French law requires classes to be conducted in French, though a 1994 revision allows some non-Francophone foreign students and teachers to hold some classes in English. But Higher Education Minister Genevieve Fioraso says some schools, including the super-elite "Grandes Ecoles," are flaunting the law by holding hundreds of courses in English.

She says her "good sense" reform would expand access to English instruction for less well-off students, and help French schools catch up with other European universities where English already is broadly used — like in Sweden or Germany — and which are competing for minds from developing nations like China, India and Brazil.

Former President Nicolas Sarkozy took English lessons while in office but struggled to speak it publicly. Hollande was pilloried on Twitter in November after signing his congratulations letter to re-elected President Barack Obama, "Friendly, Francois Hollande" — a direct, and clumsy, translation of "amicalement" — an oft-used epistolary term in French.

The reform is in a broader higher education bill to be discussed in the Assembly, parliament's lower house, over three days before a vote next week. It is part of efforts by the unpopular Hollande to reform a moribund economy, keep France competitive and ultimately create jobs, his No. 1 priority.
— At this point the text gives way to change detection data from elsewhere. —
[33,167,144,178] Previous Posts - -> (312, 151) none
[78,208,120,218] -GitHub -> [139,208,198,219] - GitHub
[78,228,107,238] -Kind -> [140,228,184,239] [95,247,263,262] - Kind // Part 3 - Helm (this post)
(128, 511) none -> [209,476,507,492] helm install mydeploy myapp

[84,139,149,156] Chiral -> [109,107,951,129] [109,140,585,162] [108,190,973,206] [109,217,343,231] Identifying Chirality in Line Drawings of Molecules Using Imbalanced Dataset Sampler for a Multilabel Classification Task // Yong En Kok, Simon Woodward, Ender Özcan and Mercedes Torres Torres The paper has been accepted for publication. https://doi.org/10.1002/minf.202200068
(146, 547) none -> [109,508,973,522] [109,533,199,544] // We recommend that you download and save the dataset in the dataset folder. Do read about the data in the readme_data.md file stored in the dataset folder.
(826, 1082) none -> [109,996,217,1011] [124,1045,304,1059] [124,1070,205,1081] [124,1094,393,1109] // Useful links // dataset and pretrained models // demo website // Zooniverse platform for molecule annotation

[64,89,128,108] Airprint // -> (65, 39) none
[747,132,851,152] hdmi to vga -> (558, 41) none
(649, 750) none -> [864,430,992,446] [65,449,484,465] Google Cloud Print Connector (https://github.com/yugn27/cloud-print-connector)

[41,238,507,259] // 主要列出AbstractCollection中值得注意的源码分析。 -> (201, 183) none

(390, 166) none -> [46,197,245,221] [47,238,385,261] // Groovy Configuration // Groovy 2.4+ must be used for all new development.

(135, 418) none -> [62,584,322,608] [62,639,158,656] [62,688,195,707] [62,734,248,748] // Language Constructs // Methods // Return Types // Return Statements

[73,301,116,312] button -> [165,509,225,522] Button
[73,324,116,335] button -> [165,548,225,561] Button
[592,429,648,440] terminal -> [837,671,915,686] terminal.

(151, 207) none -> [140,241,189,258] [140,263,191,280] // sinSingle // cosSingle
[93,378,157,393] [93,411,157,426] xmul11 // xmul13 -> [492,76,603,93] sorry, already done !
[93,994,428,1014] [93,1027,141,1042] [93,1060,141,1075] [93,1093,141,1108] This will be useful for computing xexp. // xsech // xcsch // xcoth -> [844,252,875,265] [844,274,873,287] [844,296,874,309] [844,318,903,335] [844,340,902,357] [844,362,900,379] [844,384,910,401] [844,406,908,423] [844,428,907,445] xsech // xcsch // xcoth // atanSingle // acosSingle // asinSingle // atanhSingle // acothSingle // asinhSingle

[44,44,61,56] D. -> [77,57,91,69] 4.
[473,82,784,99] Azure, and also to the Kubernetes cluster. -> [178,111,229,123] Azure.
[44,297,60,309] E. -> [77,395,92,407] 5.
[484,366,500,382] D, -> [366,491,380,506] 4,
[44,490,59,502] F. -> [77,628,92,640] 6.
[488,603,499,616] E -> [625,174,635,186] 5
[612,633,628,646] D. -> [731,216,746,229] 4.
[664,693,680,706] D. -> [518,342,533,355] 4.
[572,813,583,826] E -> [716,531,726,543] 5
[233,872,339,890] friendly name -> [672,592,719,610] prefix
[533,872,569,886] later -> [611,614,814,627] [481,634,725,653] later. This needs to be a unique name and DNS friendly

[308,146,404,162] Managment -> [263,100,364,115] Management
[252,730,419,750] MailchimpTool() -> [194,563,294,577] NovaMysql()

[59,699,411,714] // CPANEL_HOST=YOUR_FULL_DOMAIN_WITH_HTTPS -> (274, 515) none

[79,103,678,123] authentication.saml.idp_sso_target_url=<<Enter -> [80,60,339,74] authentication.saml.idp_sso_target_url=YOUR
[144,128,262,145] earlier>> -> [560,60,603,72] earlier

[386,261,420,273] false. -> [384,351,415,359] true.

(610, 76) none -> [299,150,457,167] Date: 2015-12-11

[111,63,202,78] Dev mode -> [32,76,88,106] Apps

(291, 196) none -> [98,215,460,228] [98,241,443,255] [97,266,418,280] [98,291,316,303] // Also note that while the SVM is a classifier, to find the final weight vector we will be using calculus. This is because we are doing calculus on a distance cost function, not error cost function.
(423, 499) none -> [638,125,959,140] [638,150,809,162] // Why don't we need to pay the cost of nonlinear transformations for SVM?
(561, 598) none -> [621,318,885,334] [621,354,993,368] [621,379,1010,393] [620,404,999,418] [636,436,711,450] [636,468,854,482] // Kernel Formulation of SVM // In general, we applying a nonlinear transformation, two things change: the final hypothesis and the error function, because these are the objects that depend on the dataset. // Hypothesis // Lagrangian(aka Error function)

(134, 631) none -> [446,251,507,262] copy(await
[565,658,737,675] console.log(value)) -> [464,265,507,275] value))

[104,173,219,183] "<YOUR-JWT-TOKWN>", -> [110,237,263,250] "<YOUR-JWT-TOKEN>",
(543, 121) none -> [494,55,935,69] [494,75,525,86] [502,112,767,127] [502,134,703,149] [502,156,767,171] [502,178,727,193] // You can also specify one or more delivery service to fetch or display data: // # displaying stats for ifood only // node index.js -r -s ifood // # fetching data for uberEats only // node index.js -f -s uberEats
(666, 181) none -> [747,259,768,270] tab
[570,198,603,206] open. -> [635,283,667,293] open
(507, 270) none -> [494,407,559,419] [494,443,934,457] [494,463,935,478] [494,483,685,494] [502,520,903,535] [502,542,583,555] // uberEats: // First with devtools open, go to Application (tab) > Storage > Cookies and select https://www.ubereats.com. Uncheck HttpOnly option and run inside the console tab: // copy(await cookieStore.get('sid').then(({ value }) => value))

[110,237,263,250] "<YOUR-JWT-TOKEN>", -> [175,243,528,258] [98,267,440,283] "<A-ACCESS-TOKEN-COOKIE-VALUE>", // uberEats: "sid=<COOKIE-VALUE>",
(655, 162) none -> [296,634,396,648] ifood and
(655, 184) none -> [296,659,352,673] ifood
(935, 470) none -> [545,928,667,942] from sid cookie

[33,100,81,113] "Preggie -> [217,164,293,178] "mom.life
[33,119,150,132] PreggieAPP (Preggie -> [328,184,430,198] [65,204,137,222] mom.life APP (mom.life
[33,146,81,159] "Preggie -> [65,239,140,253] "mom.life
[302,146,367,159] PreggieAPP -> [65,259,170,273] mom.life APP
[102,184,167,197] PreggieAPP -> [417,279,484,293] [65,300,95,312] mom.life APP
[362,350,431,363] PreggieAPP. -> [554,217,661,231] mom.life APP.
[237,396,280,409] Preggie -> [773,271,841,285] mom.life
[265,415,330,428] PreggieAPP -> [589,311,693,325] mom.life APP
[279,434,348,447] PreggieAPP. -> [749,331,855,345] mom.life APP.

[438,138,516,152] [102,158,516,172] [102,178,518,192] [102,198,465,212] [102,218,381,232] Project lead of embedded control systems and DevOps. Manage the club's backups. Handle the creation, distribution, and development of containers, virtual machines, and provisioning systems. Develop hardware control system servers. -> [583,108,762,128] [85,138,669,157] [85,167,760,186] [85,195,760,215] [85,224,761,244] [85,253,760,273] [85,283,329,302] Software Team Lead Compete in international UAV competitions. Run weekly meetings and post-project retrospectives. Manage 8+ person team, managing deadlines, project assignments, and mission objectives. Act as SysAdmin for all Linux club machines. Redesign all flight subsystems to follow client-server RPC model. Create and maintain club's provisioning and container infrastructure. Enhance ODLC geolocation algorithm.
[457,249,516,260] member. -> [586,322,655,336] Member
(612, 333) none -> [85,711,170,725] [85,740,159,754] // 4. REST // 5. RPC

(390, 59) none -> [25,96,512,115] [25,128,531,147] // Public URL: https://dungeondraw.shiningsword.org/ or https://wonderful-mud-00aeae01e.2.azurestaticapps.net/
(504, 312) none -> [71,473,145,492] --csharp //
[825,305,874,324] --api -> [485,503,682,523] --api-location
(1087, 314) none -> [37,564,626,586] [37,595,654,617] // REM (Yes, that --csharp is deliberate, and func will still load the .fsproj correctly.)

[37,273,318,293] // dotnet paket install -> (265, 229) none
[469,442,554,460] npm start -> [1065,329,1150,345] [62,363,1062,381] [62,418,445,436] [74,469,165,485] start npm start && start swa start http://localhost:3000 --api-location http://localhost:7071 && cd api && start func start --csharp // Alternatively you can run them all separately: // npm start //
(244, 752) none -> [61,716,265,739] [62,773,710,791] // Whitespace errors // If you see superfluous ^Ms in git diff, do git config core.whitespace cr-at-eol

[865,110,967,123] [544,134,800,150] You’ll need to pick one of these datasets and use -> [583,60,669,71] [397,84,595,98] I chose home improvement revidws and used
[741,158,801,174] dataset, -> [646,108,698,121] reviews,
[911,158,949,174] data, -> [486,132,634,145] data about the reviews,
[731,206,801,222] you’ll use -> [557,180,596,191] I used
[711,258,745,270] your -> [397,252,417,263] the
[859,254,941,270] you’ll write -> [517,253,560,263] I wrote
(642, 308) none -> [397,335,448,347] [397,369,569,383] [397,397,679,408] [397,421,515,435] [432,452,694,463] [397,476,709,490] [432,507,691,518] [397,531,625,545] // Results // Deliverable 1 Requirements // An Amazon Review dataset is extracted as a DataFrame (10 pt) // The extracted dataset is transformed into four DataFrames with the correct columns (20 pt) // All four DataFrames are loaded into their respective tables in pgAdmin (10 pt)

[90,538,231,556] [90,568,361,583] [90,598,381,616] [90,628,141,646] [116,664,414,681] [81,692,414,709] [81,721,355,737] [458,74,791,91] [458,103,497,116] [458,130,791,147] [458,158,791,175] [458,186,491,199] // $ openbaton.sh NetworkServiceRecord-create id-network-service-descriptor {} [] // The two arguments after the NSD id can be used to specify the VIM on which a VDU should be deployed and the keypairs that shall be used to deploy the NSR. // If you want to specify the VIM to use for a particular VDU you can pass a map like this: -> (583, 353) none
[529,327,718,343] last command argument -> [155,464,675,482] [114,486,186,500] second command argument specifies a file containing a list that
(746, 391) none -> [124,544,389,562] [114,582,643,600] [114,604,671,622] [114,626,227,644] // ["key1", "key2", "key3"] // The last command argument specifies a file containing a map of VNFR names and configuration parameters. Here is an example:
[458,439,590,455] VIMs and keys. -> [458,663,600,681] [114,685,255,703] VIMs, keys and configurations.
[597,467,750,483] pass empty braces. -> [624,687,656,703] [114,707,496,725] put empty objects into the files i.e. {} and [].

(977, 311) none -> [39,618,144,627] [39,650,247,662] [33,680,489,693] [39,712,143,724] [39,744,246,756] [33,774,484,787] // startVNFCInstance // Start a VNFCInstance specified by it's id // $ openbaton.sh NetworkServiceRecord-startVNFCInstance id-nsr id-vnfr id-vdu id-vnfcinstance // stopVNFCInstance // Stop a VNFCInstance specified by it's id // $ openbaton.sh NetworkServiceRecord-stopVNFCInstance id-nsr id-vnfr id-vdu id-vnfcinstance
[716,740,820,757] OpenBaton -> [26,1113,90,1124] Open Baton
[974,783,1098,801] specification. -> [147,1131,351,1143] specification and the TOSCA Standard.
In a TV interview Tuesday, Fioraso, a former English teacher, said many students from the developing world do not come to France because of the "obstacle" of the French language and that luring them will help France "acculturate them to our values and culture" and avoid becoming too insular.

Michelle Lauton, of the SNESUP professors' union, said France's first order of business should be ensuring high-quality English instruction.

"The French speak living languages badly — notably English," she said during a protest march toward the Assembly on yesterday. "First we need to improve the level of English for those students who learn it already, rather than teach it poorly more broadly."

The Academie Francaise, the centuries-old guardian of the French language that has railed against incursions of terms like e-mail and weekend, says the proposal would "degrade" the use of French in higher learning.

Bernard Pivot, a beloved former host of literary and cultural TV talk shows, noted in a recent newspaper interview that French had its own heyday as the lingua franca for much of Europe during the era of King Louis XIV — more than 400 years ago. French was also long considered the language of diplomacy, and its impact on English is vast. Now, he argued, the very survival of French is at stake if English gets authorized access to French academia.

"If we let English into our universities, if we let it, alone, dictate science and the modern world, then French will be mutilated and weakened," he told Christian daily La Croix. "It will become a banal language, or worse, a dead language."

Fioraso has called the hubbub "much ado about nothing." Her ministry says that less than 1 percent of all total university classes will be in English; only "technical" fields like science, math, and business will be affected; and foreign students will still take French.

Others were having fun with the issue.

"Teaching in English: Let's Do It," left-leaning daily Liberation wrote sassily in an English-only front page edition Tuesday. Inside, an editorial said, "Let's stop behaving like the last members of a besieged Gallic village."